#### Records provided
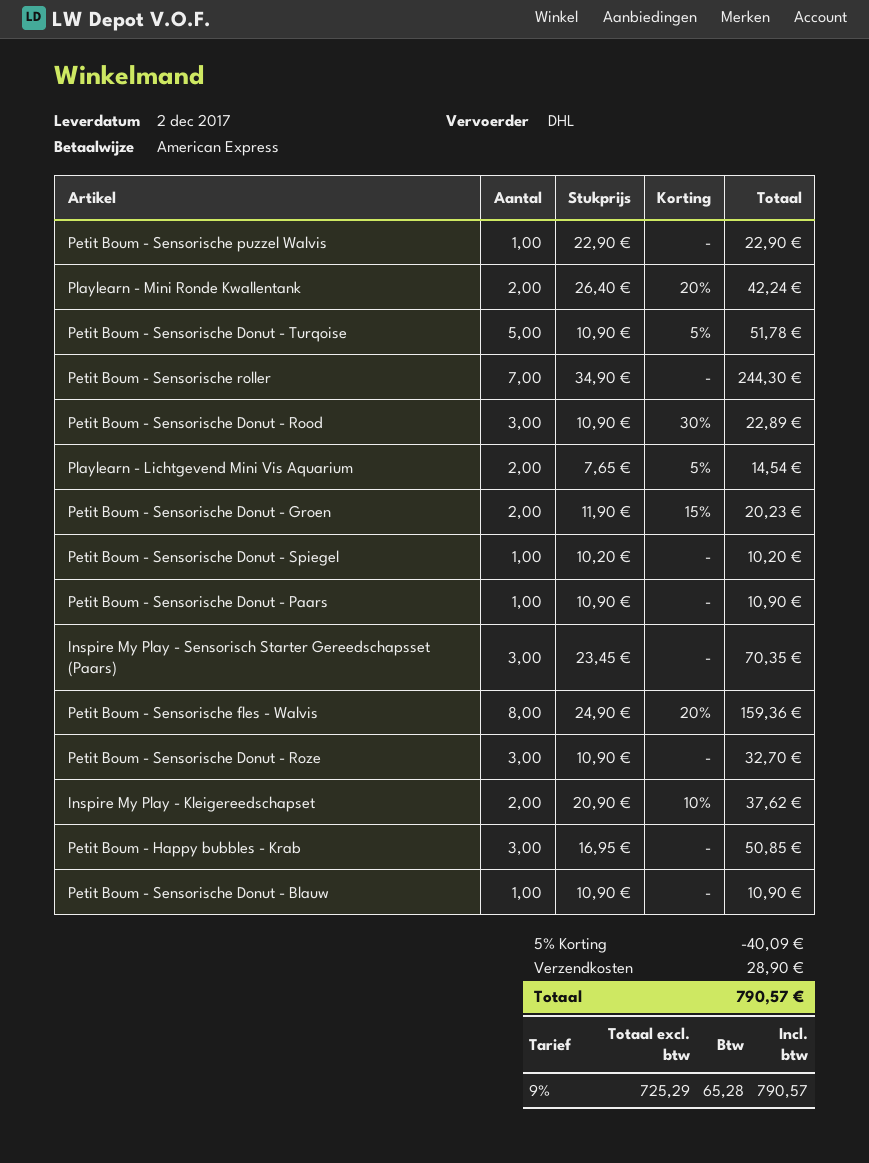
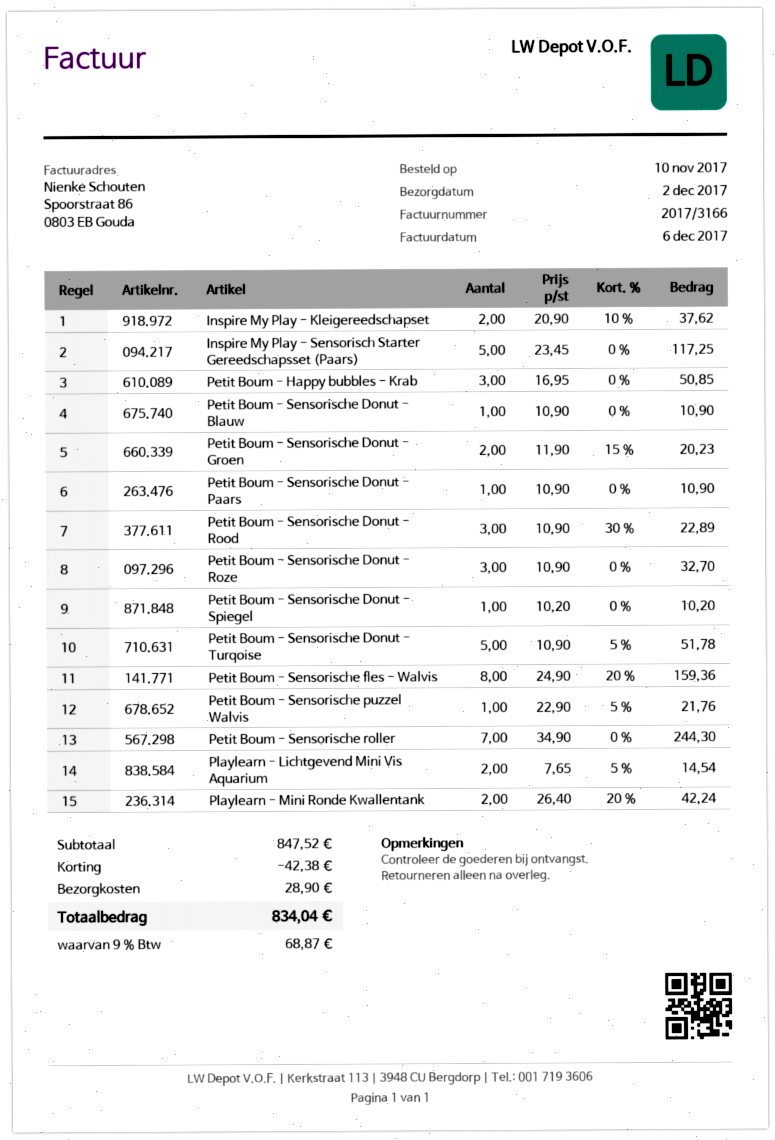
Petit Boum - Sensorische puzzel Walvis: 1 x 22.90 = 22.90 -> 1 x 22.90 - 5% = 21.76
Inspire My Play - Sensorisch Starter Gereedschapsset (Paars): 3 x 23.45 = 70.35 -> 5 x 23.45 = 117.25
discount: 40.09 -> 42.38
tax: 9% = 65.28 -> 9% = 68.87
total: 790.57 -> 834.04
########
All entries must be written out again exactly as given, with no pictures in the copy.

Petit Boum - Sensorische puzzel Walvis: 1 x 22.90 = 22.90 -> 1 x 22.90 - 5% = 21.76
Inspire My Play - Sensorisch Starter Gereedschapsset (Paars): 3 x 23.45 = 70.35 -> 5 x 23.45 = 117.25
discount: 40.09 -> 42.38
tax: 9% = 65.28 -> 9% = 68.87
total: 790.57 -> 834.04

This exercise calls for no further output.